──────── SUPPLIED DATA
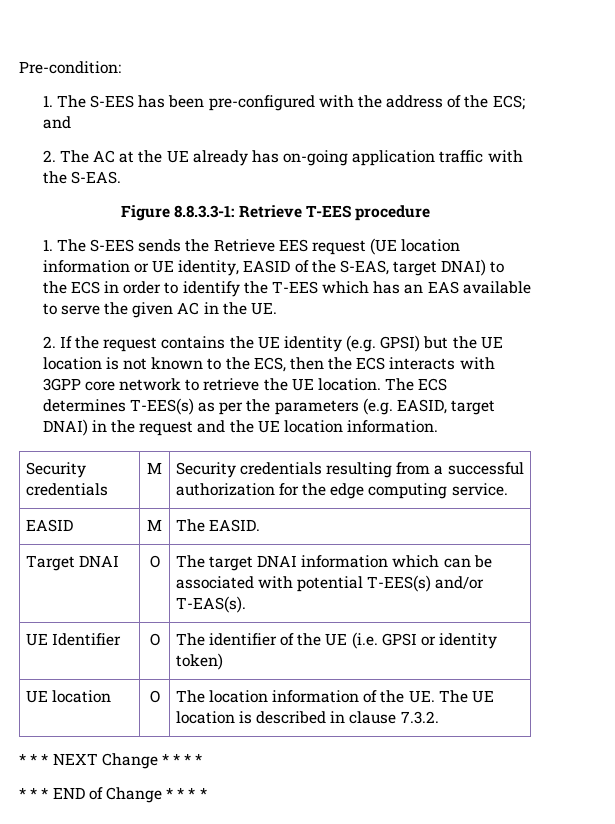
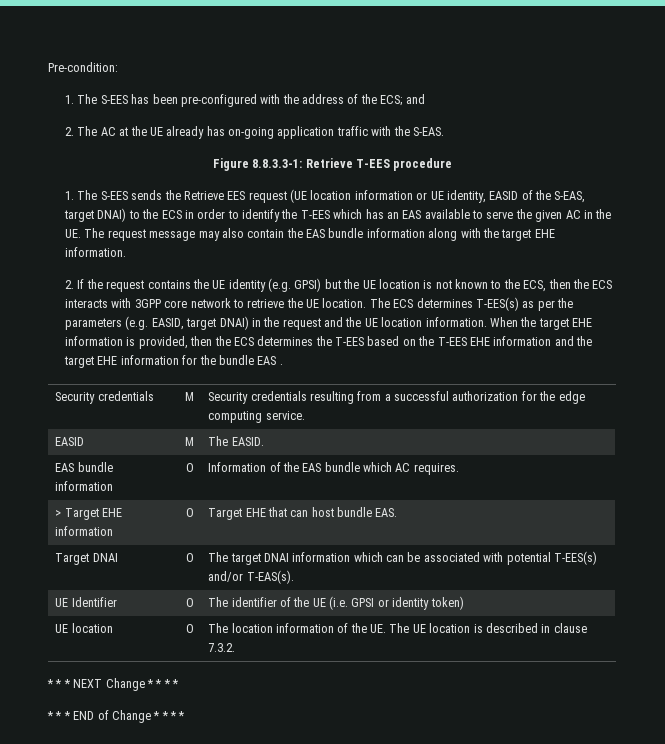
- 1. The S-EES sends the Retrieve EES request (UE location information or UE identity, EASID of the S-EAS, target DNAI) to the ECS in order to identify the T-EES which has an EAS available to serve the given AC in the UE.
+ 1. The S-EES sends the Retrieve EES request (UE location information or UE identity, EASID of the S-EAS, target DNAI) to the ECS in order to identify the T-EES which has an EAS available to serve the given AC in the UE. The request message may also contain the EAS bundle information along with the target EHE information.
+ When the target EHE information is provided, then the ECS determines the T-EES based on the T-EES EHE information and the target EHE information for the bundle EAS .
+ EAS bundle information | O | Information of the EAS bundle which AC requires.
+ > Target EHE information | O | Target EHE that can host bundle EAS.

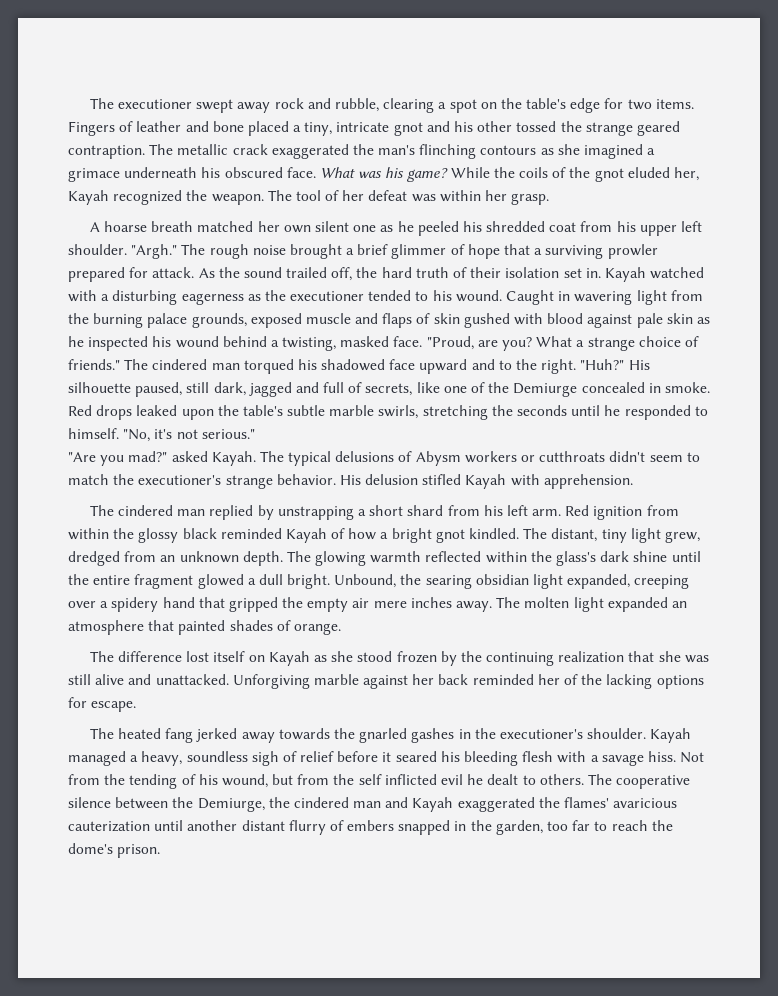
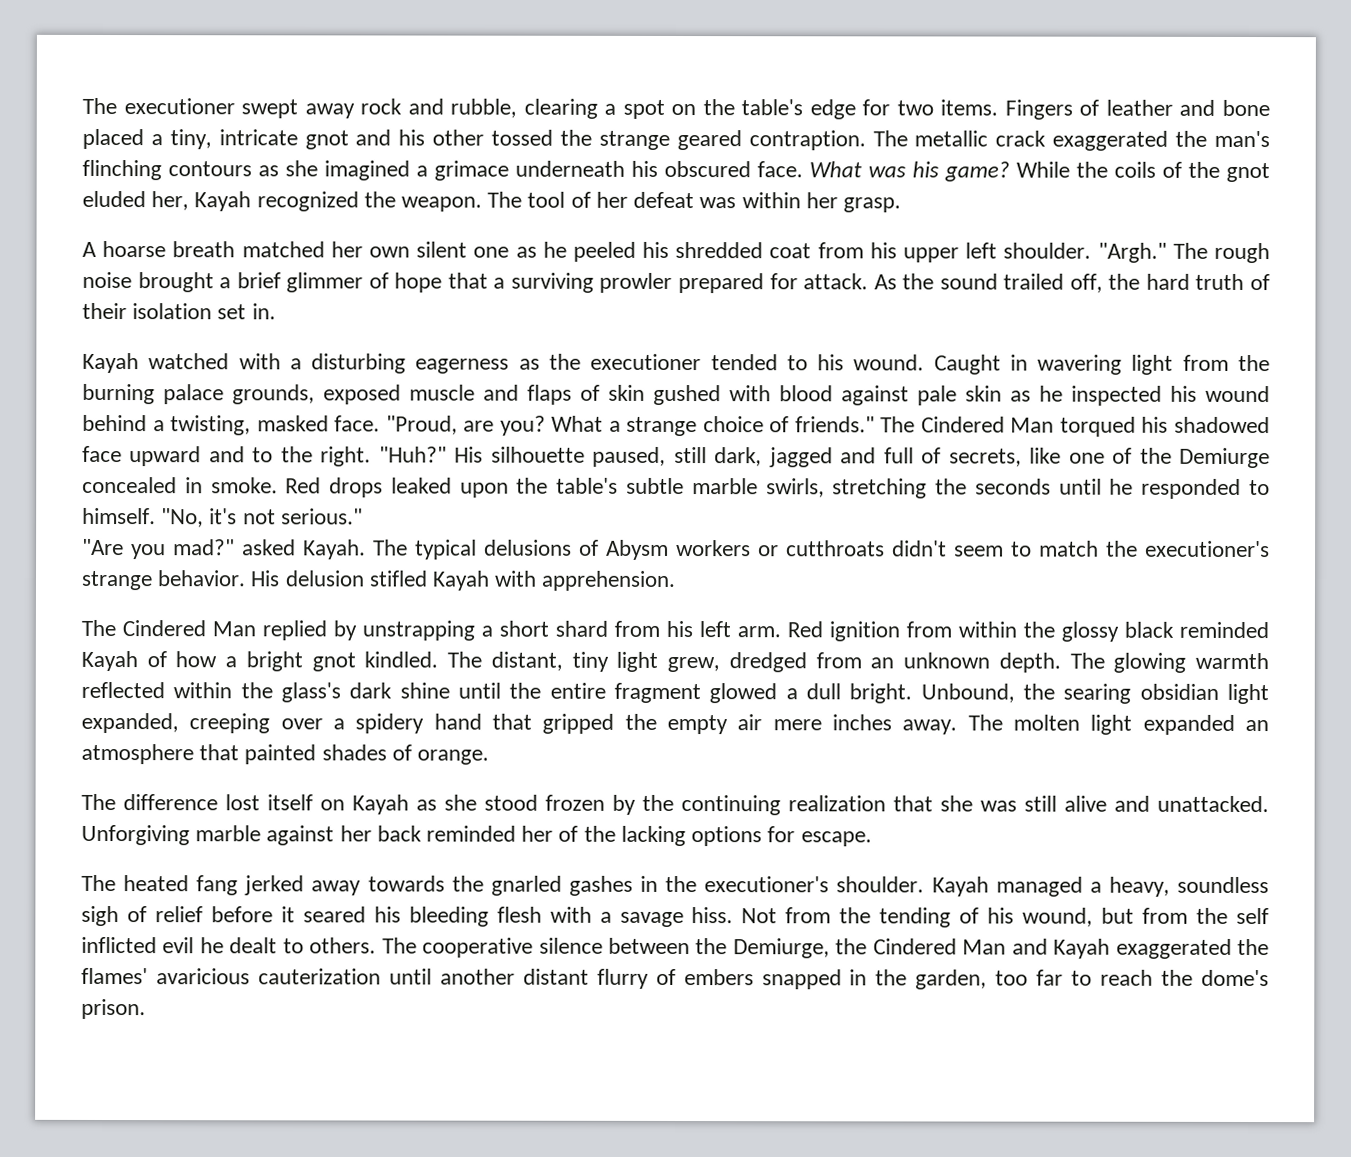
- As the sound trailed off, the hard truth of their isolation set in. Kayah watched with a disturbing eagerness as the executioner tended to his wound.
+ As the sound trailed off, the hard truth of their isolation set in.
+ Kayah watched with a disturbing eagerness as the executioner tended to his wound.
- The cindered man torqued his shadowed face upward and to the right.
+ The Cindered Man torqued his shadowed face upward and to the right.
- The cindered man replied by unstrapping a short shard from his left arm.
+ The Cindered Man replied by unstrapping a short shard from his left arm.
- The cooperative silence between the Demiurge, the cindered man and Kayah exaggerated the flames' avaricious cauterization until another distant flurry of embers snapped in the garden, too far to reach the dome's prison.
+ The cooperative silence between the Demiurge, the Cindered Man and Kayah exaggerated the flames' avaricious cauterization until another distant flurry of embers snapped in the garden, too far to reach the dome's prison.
────────────────
──────── SUPPLIED DATA
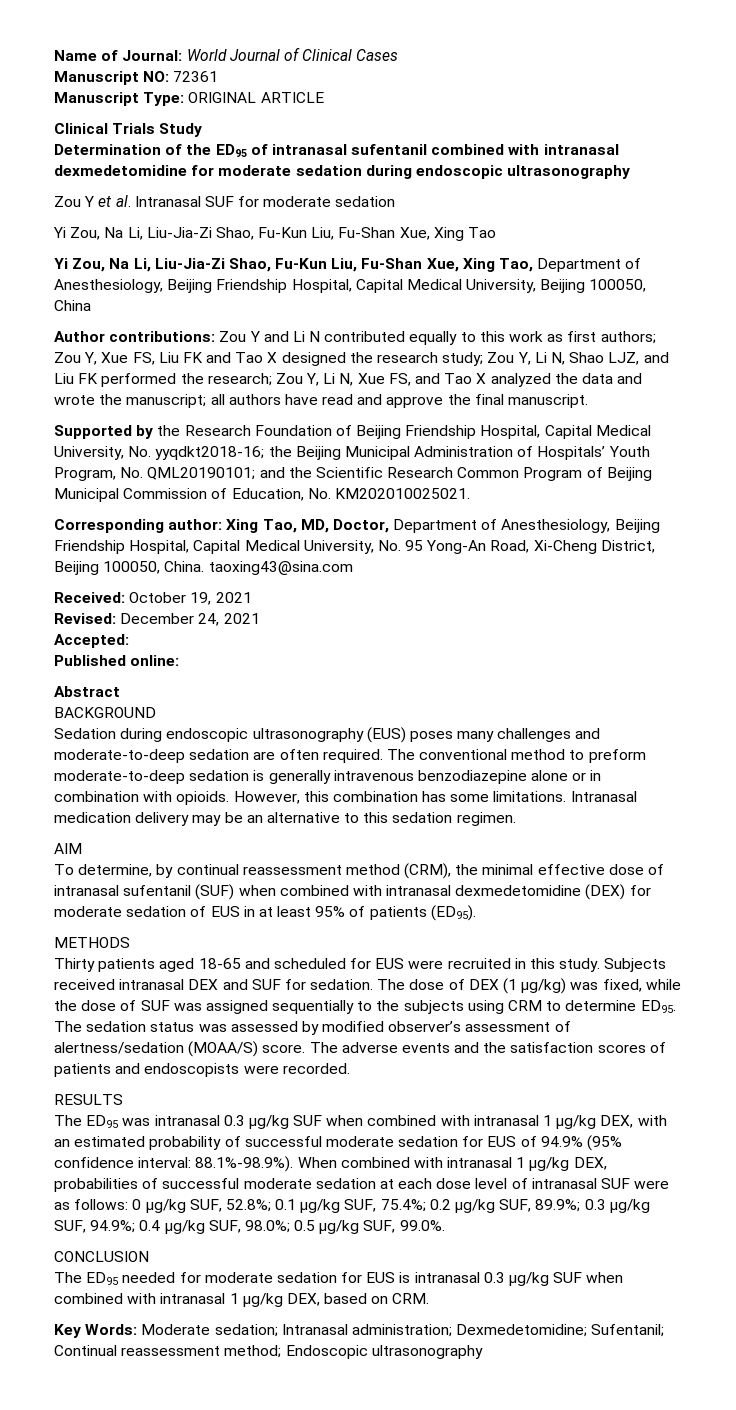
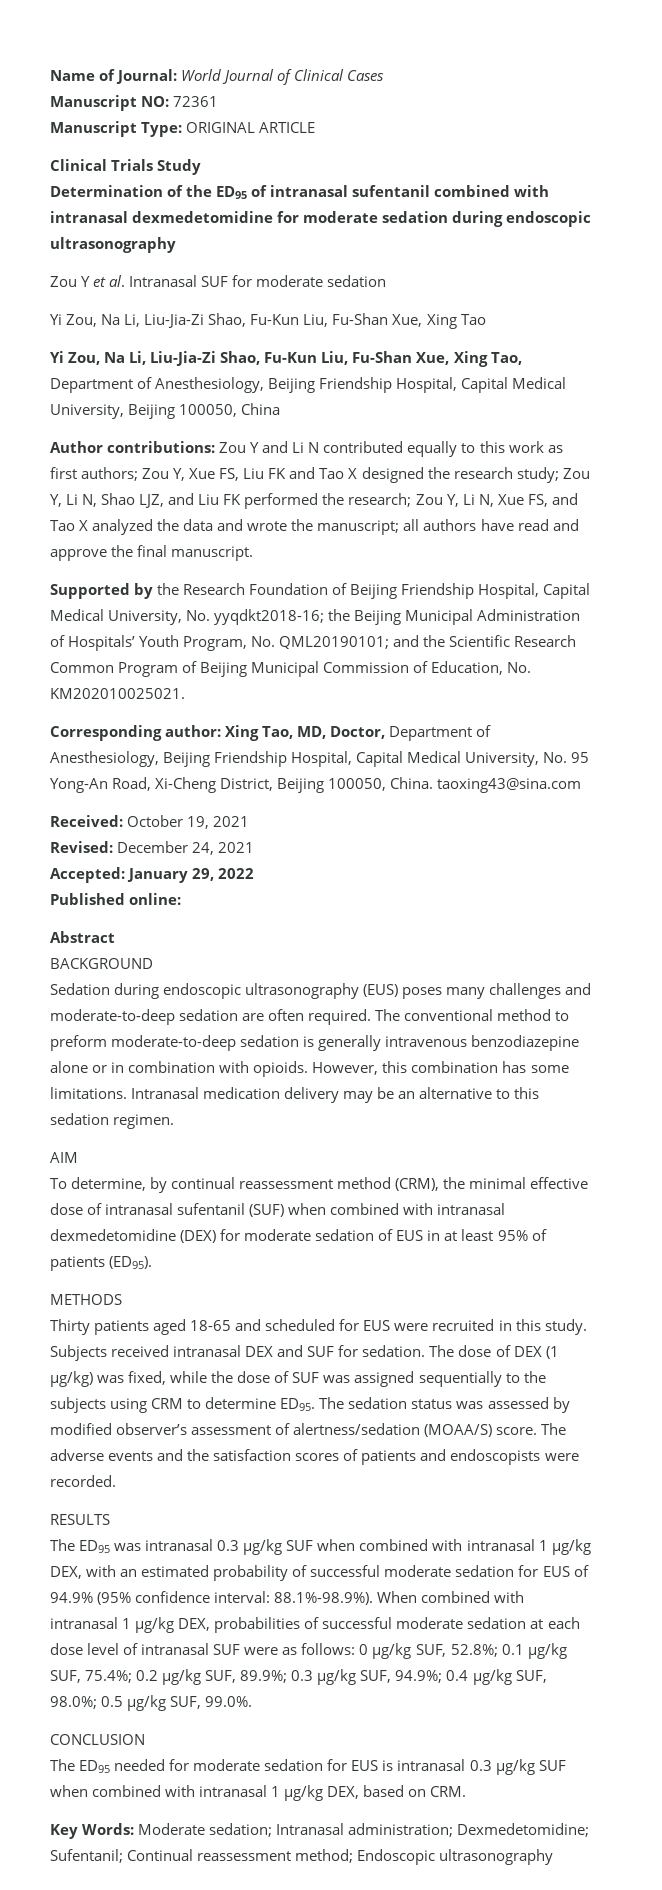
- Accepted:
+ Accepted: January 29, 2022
────────────────
▸ ASSIGNMENT:
Copy verbatim, from the listing above, each line from the one containing "- 1. The S-EES" down to the one containing "target EHE information.", inclusive.

▸ SOLUTION TO THE PROBLEM:
- 1. The S-EES sends the Retrieve EES request (UE location information or UE identity, EASID of the S-EAS, target DNAI) to the ECS in order to identify the T-EES which has an EAS available to serve the given AC in the UE.
+ 1. The S-EES sends the Retrieve EES request (UE location information or UE identity, EASID of the S-EAS, target DNAI) to the ECS in order to identify the T-EES which has an EAS available to serve the given AC in the UE. The request message may also contain the EAS bundle information along with the target EHE information.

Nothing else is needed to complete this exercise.